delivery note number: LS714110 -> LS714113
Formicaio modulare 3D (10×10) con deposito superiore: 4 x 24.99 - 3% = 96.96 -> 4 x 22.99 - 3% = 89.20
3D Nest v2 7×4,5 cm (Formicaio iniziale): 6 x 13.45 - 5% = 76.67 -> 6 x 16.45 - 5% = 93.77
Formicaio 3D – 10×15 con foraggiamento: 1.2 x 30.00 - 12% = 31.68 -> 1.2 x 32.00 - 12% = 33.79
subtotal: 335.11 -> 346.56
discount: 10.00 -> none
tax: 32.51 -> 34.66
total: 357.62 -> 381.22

--

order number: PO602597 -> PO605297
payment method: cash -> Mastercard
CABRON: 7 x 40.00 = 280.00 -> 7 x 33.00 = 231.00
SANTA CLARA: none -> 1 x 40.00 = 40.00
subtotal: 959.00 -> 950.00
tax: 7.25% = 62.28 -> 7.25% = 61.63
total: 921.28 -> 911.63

INSTRUCTIONS FOR THE TASK - Retype exactly, and only, the lines above from the one where "Formicaio modulare 3D" occurs up to and including the one where "Formicaio 3D –" occurs.

FINISHED EXERCISE -
Formicaio modulare 3D (10×10) con deposito superiore: 4 x 24.99 - 3% = 96.96 -> 4 x 22.99 - 3% = 89.20
3D Nest v2 7×4,5 cm (Formicaio iniziale): 6 x 13.45 - 5% = 76.67 -> 6 x 16.45 - 5% = 93.77
Formicaio 3D – 10×15 con foraggiamento: 1.2 x 30.00 - 12% = 31.68 -> 1.2 x 32.00 - 12% = 33.79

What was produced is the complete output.